Ensuite, les membres du culte ne sont pas des assoiffés de pouvoir sanguinaires, ils ont chacun des motivations et des profils différents. La plupart n’est pas particulièrement violent. Ils ne sont pas tous sur la même longueur d’onde. Les adversaires de nos investigateurs ont un peu de consistance et de diversité.
Enfin, la scène finale m’a beaucoup plu. La ville extra-terrestre de Carcosa apparaît au beau milieu de l’Ecosse. L’ambiance de la ville est onirique et irréelle et les investigateurs ont quelque chose à y faire. La lecture m’a vraiment donné envie de jouer cette scène comme joueur ou comme MJ.
Cette première partie n’est pas cependant exempte de défauts. En effet, si le scénario est suivi à la lettre, j’ai l’impression que l’enquête n’avance que par la réception de lettres de certains protagonistes. Il est vraiment nécessaire de proposer d’autres indices et de se servir de cet artifice en dernier recours. Il place les joueurs en tant que spectateurs plus qu’en tant qu’acteur de l’enquête.
La seconde partie considère que les investigateurs vont essayer de démanteler le reste du culte. Son point d’orgue est constituée d’une visite dans un bled de dégénérés comme souvent dans l’Appel de Cthulhu, mais j’ai trouvé l’ambiance assez sympathique. Il faut sauver l’épouse d’un des cultistes des griffes d’un autre culte, c’est finalement assez ambiguë comme situation. Cette deuxième partie se conclue à Milan en pleine Italie fasciste. A la lecture, cette partie donne l’impression d’une transition plus ou moins réussie, cela ne m’a pas particulièrement emballé.

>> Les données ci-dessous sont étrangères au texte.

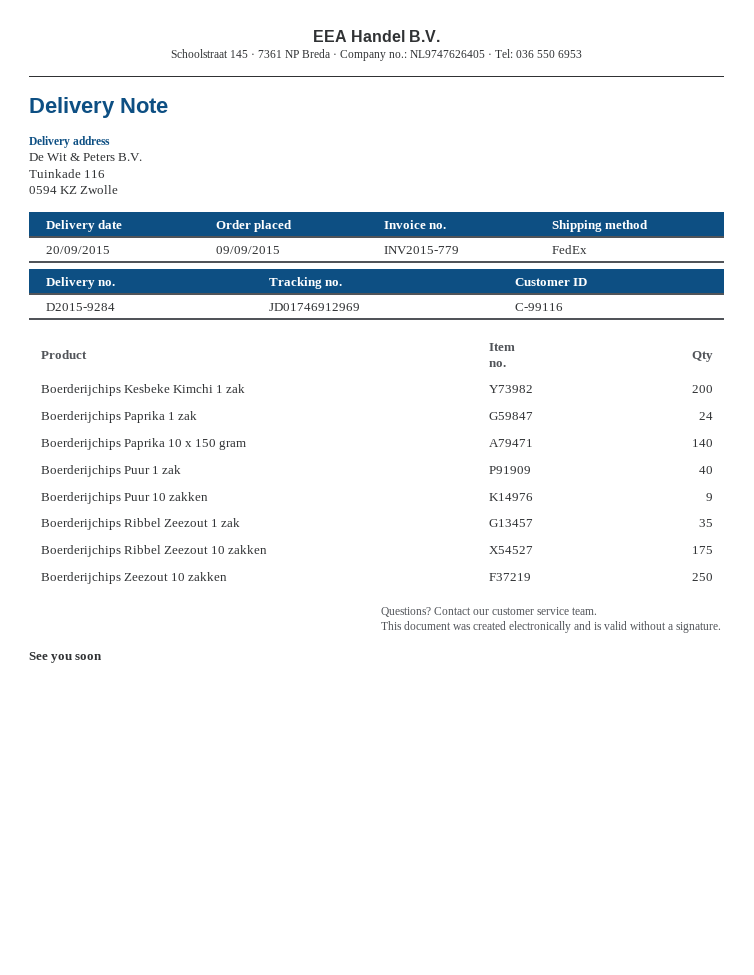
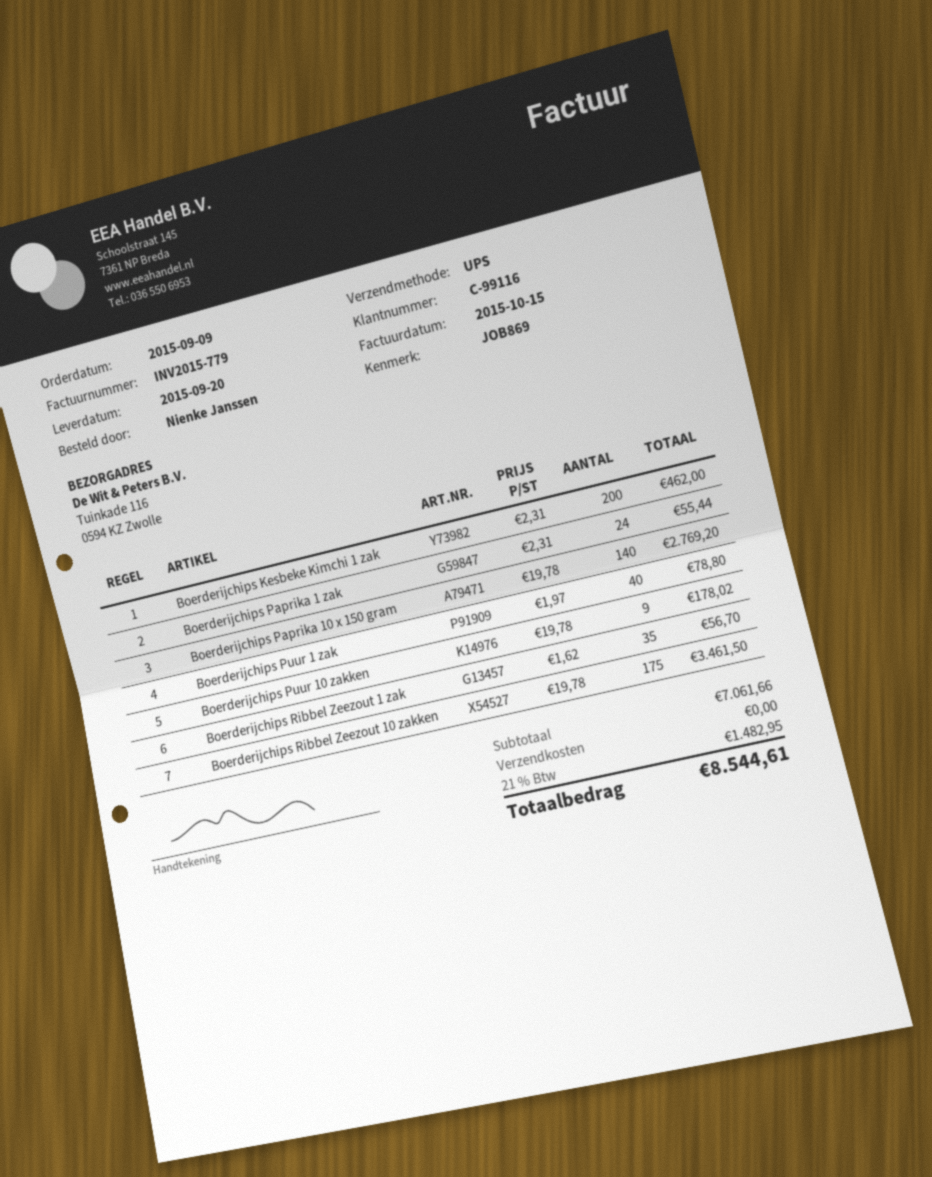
shipping method: FedEx -> UPS
Boerderijchips Zeezout 10 zakken: 250 -> none

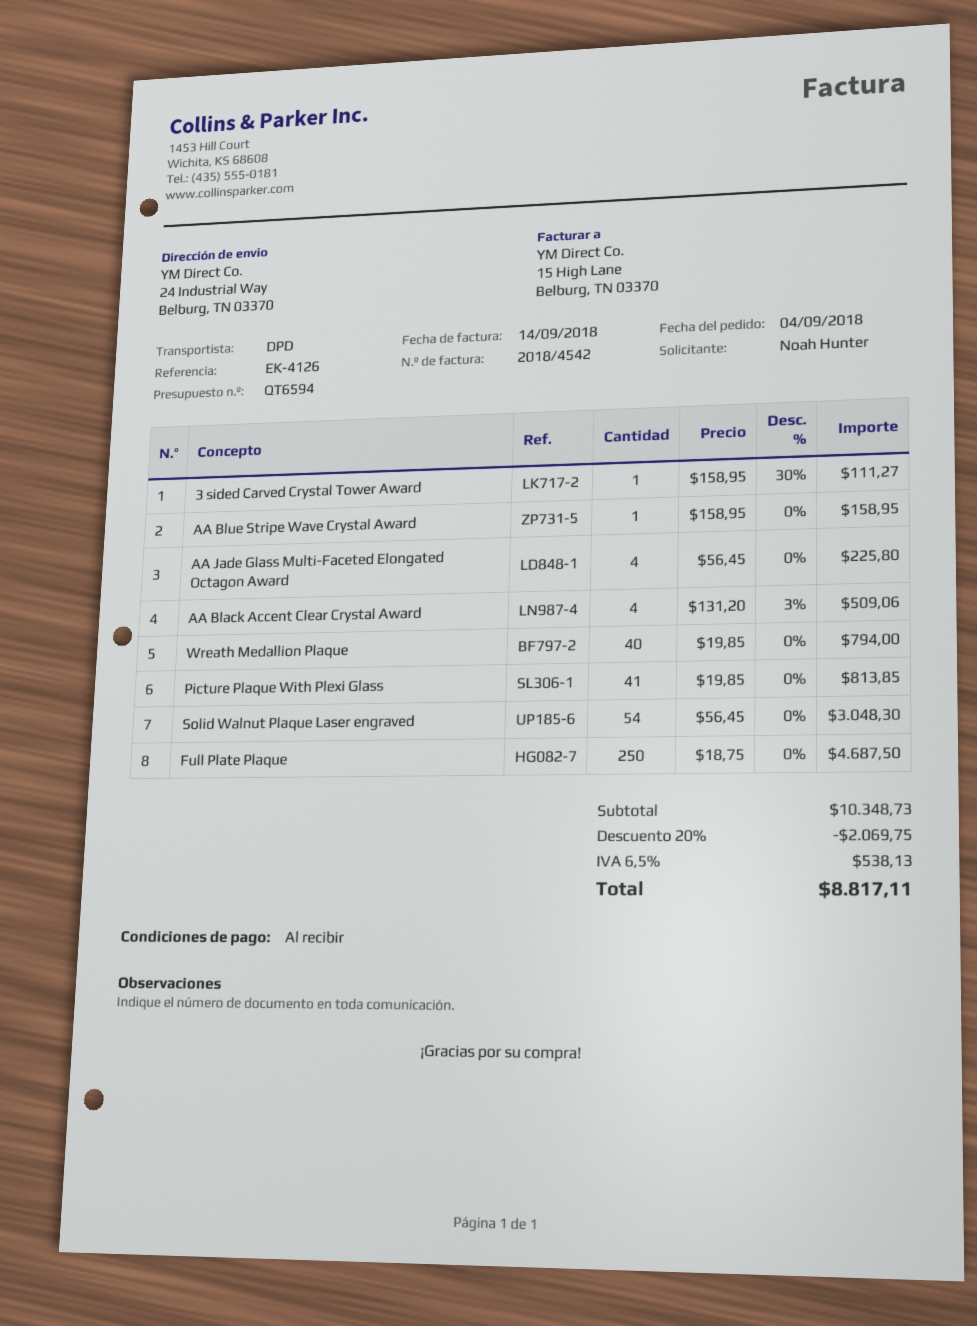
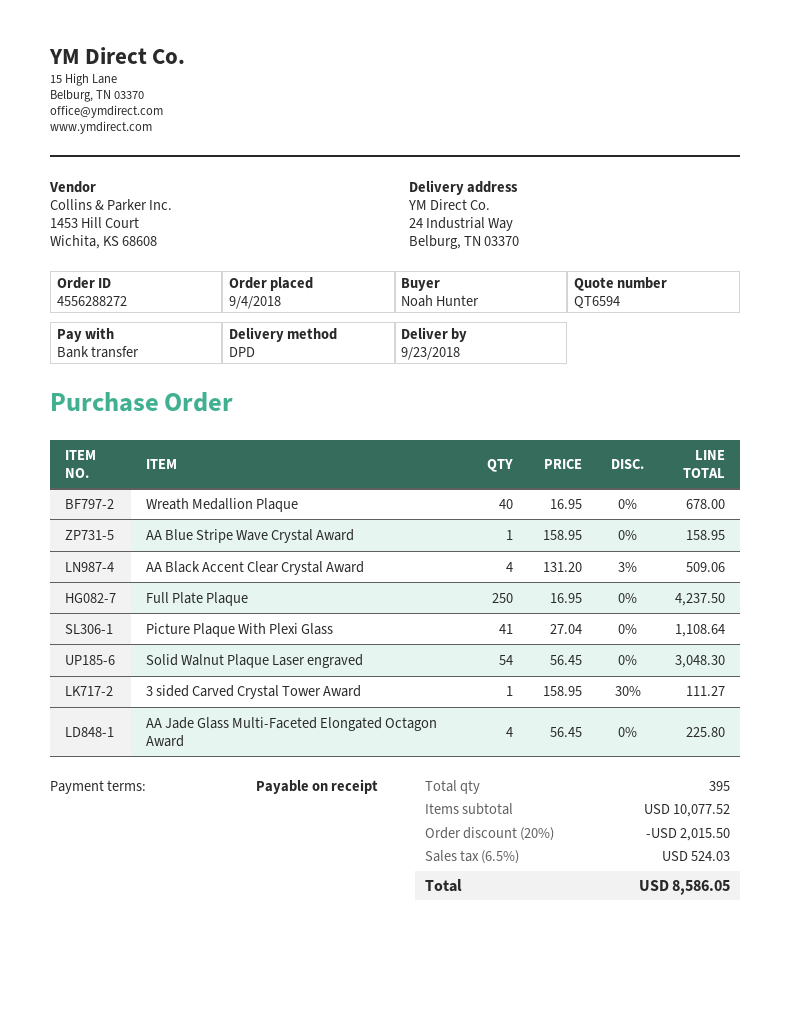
Wreath Medallion Plaque: 40 x 19.85 = 794.00 -> 40 x 16.95 = 678.00
Picture Plaque With Plexi Glass: 41 x 19.85 = 813.85 -> 41 x 27.04 = 1108.64
Full Plate Plaque: 250 x 18.75 = 4687.50 -> 250 x 16.95 = 4237.50
subtotal: 10348.73 -> 10077.52
discount: 20% = 2069.75 -> 20% = 2015.50
tax: 6.5% = 538.13 -> 6.5% = 524.03
total: 8817.11 -> 8586.05

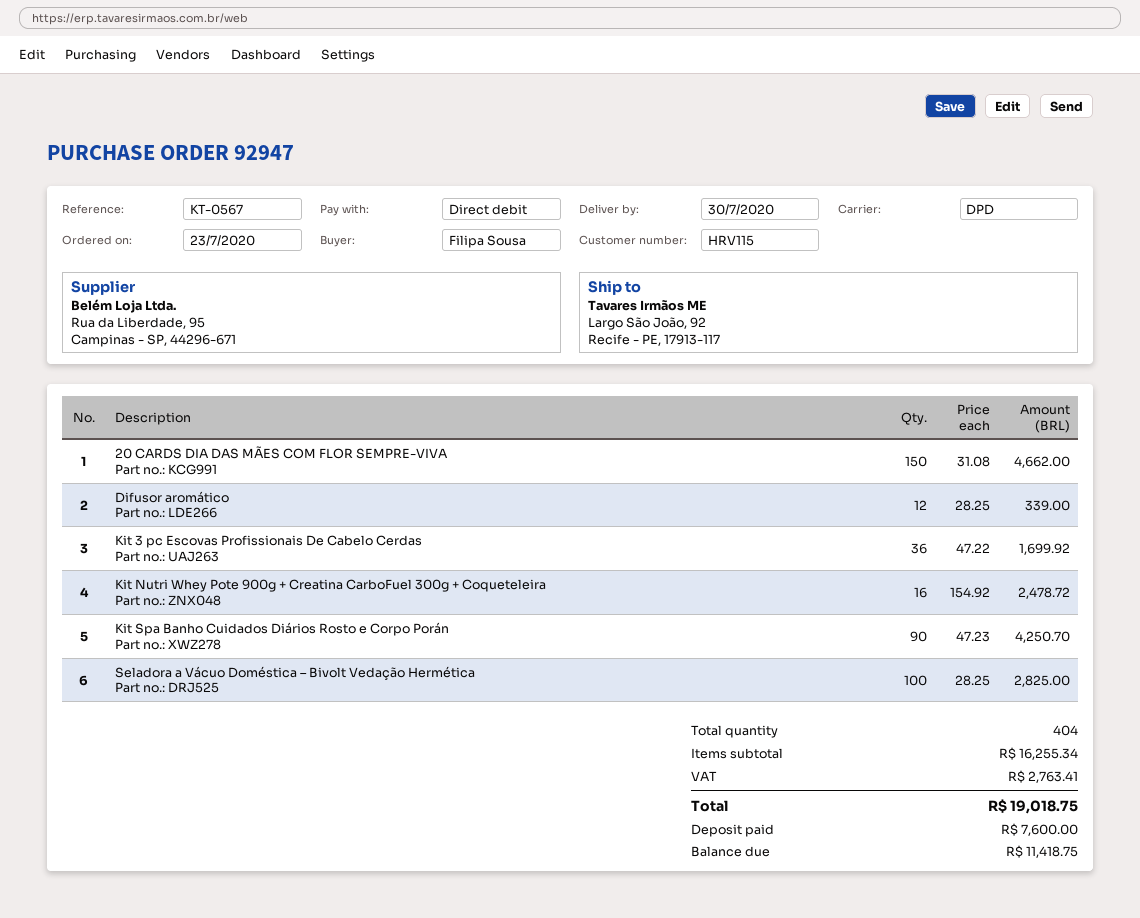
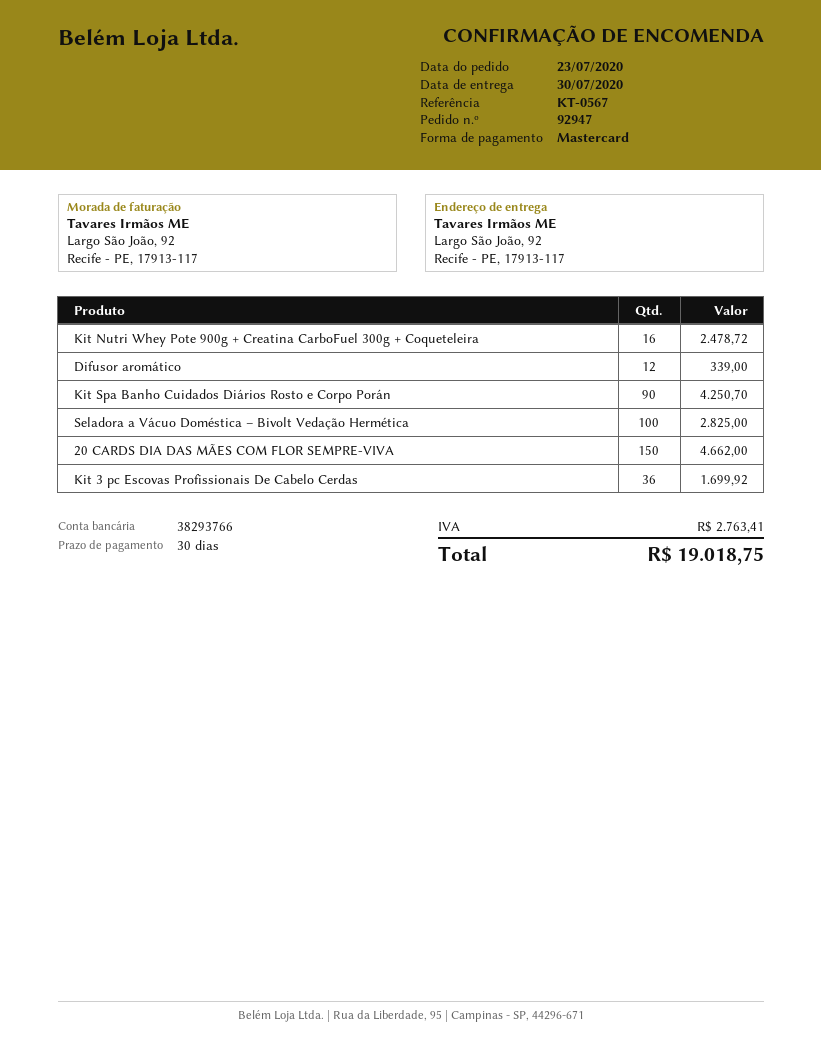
payment method: direct debit -> Mastercard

La troisième partie est une expédition vers l’Himalaya à la suite d’un des membres du culte londonien et des membres du culte milanais. Elle se termine par la rencontre avec le Roi en Jaune lui-même précédé par une interaction avec les Tchos-tchos, ces habitants inhumains du plateau de Leng. C’est je trouve la partie la plus problématique de la campagne. La rencontre avec un Grand Ancien est forcément un moment clé et difficile à jouer mais c’est surtout tout ce qui se passe avant l’arrivée qui pose problème. Les voyages ne sont pas toujours faciles à mettre en œuvre en jeu de rôle mais là il ne se passe quasiment rien et chaque journée est néanmoins décrite. C’est un gros challenge de tenir en haleine les joueurs uniquement par l’ambiance et l’attente. Moi je ne me vois pas maîtriser ça ou alors par une grosse ellipse, mais on rate alors le côté descente progressive en enfer.
Côté matériel, il y a les aides de jeu habituelles, en grand nombre mais pas toujours très jolies. Les cartes sont même carrément moches. Il y a quand même un chapitre de conseil sur la façon de mener la campagne mais c’est très laconique. Le scénario est plutôt bien traduit et les illustrations sont en grande majorité très moyennes.
En conclusion de lecture, j’ai aimé les Oripeaux du Roi pour son brin d’originalité et plusieurs scènes d’anthologie. La campagne n’est cependant pas exempte de défauts et je ne me vois pas la jouer telle quelle, notamment le long voyage vers le cœur de l’Himalaya. Je suis presque tenté de me contenter de maîtriser la première des trois parties.